**WHAT NEEDS TO BE DONE:**
Beginning with the line that contains "background: #d946ef ->", print each line to the end of the data exactly. Omit the pictures.

Collected data:
-.-.-

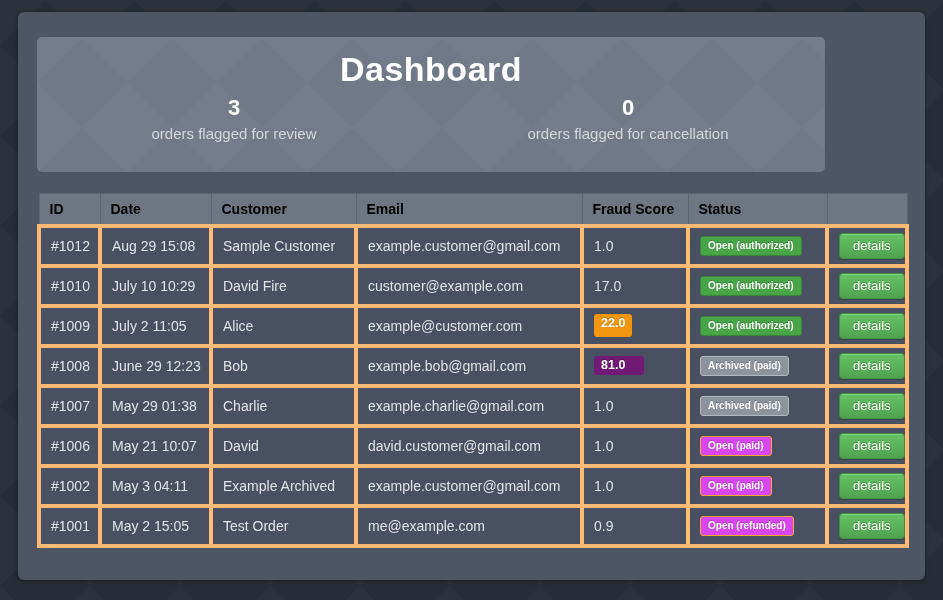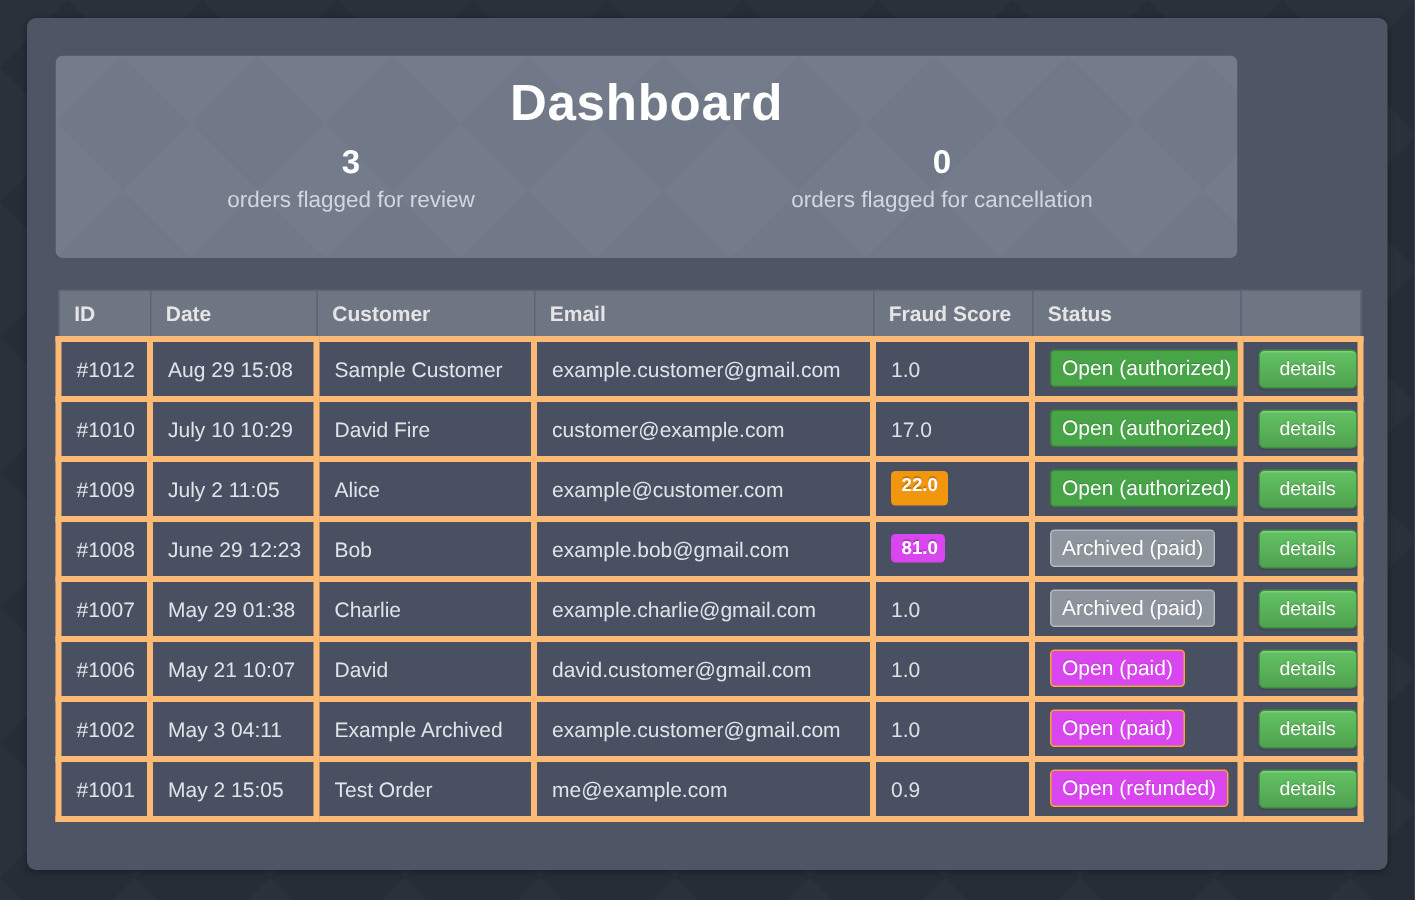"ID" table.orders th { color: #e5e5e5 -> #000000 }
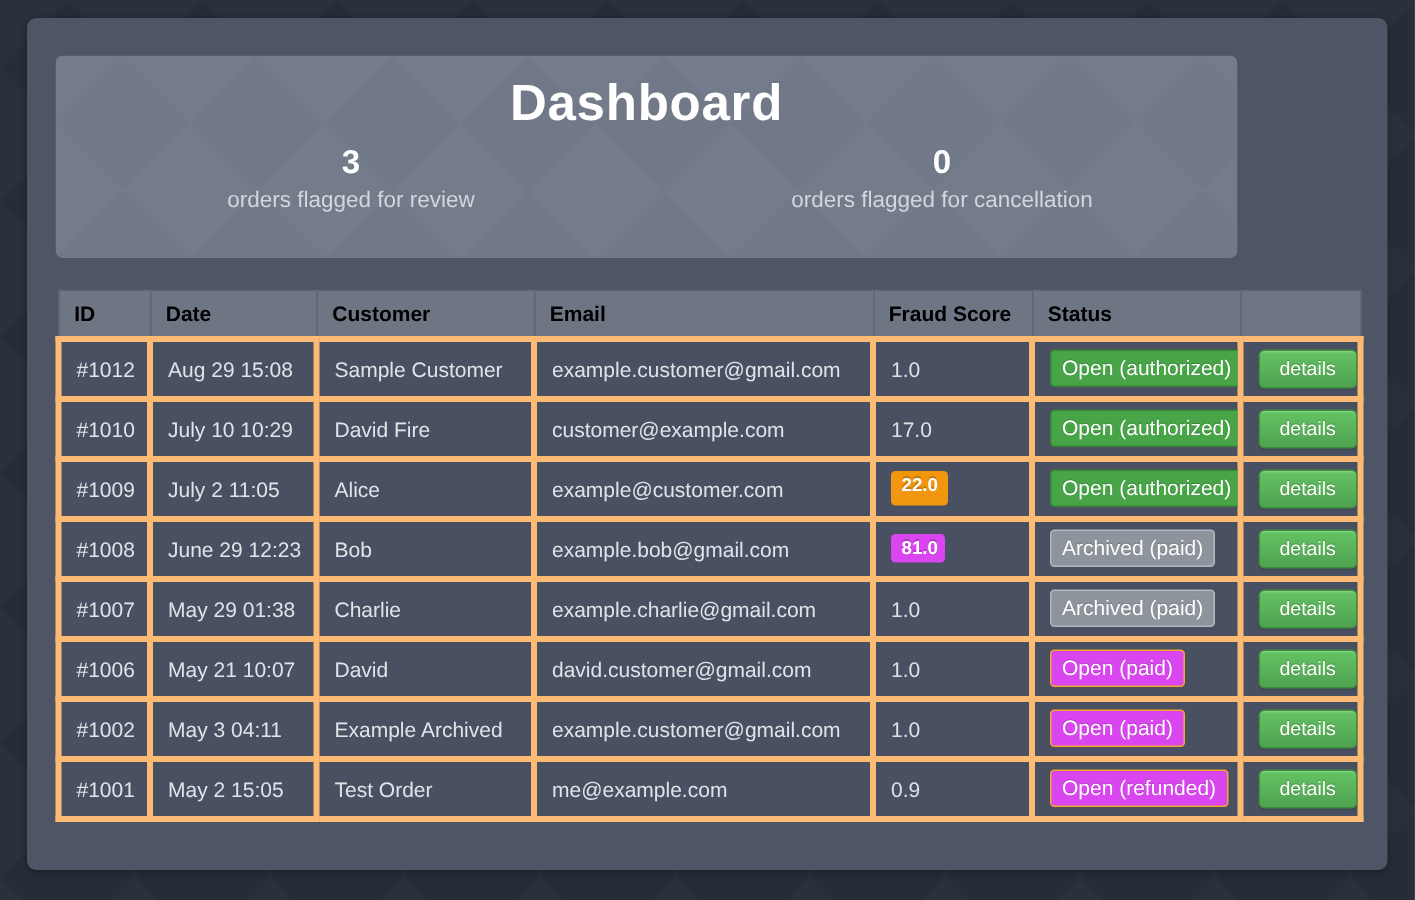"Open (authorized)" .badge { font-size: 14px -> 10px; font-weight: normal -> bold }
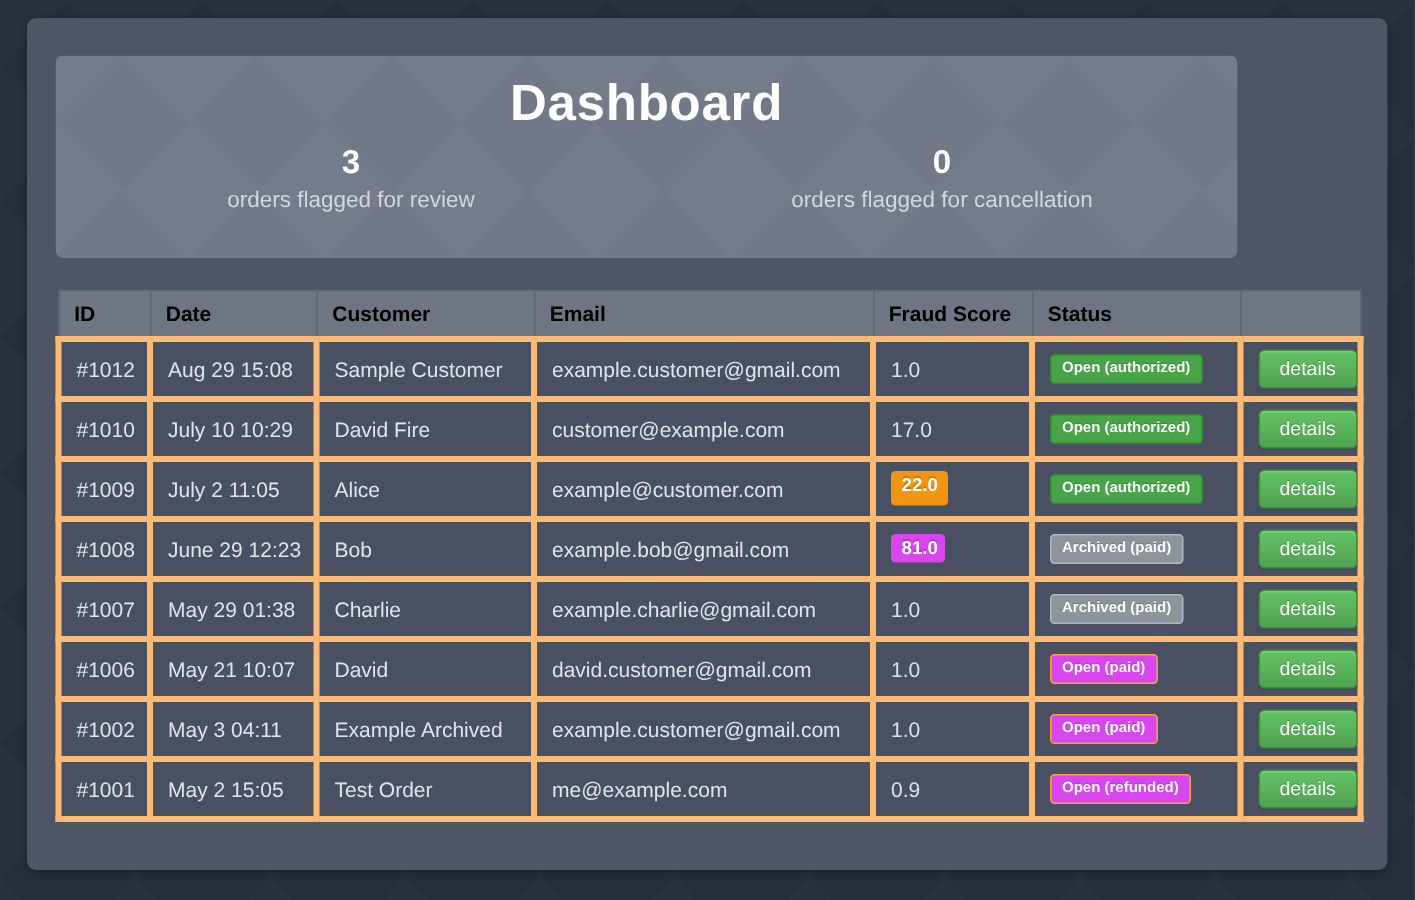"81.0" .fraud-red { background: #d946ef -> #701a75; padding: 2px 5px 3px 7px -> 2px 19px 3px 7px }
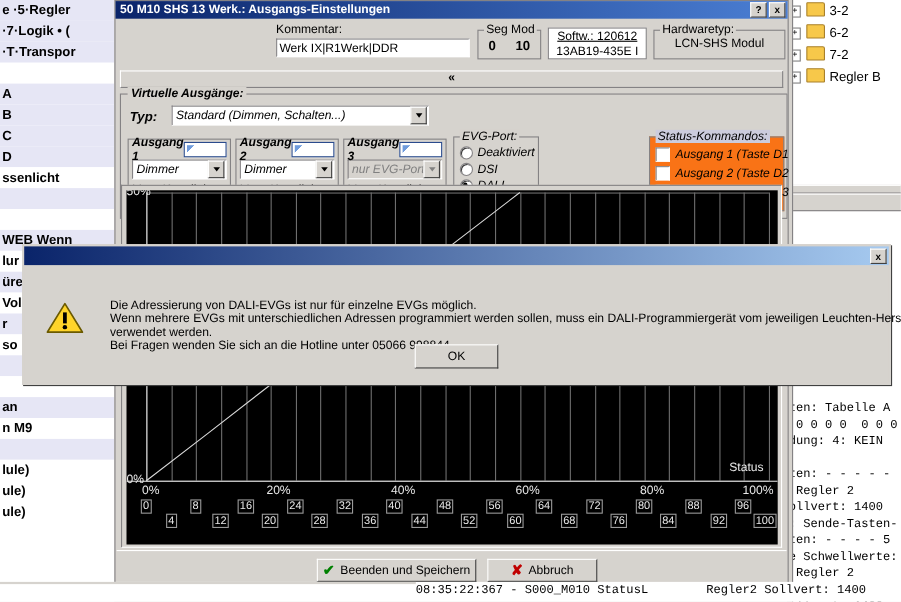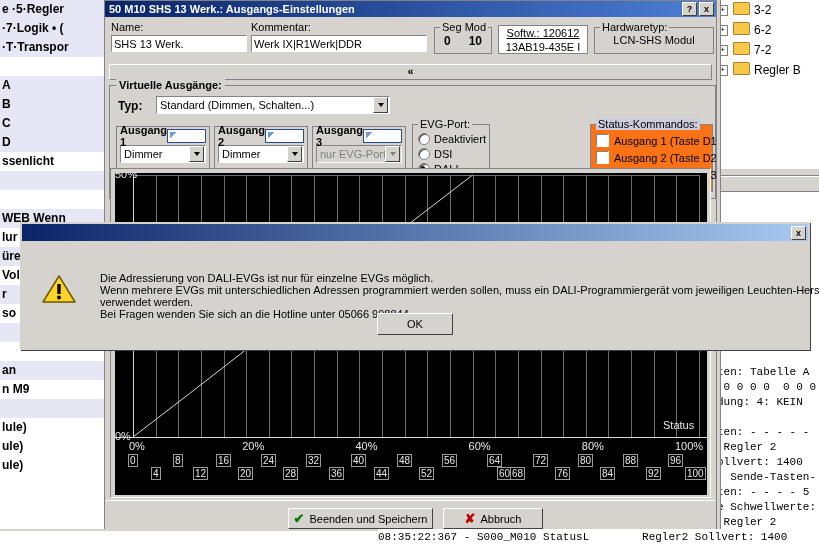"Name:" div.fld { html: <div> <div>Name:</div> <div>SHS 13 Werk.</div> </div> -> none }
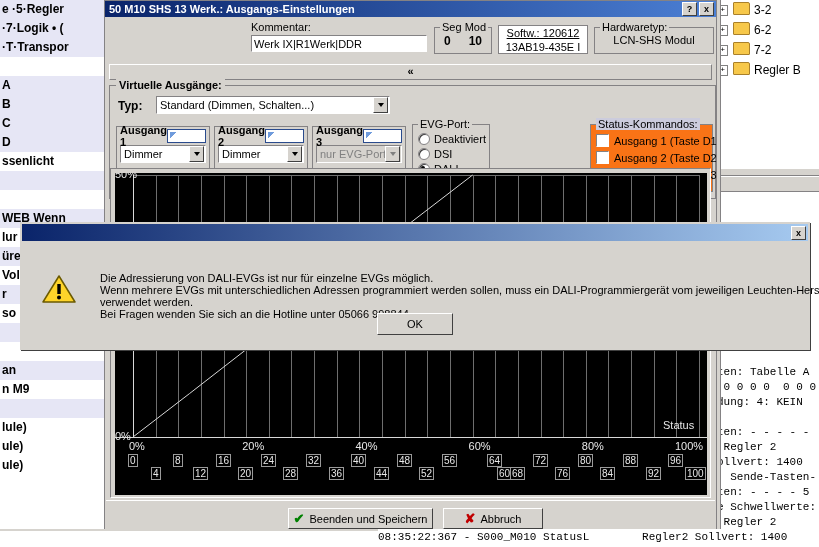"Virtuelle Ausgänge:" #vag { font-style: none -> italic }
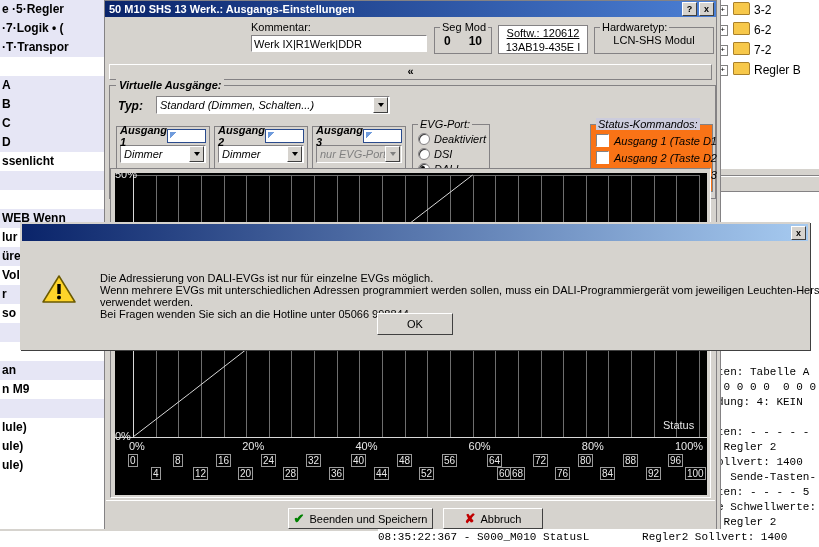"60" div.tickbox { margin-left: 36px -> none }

-.-.-

**EXERCISE ANSWER:**
"81.0" .fraud-red { background: #d946ef -> #701a75; padding: 2px 5px 3px 7px -> 2px 19px 3px 7px }
"Name:" div.fld { html: <div> <div>Name:</div> <div>SHS 13 Werk.</div> </div> -> none }
"Virtuelle Ausgänge:" #vag { font-style: none -> italic }
"60" div.tickbox { margin-left: 36px -> none }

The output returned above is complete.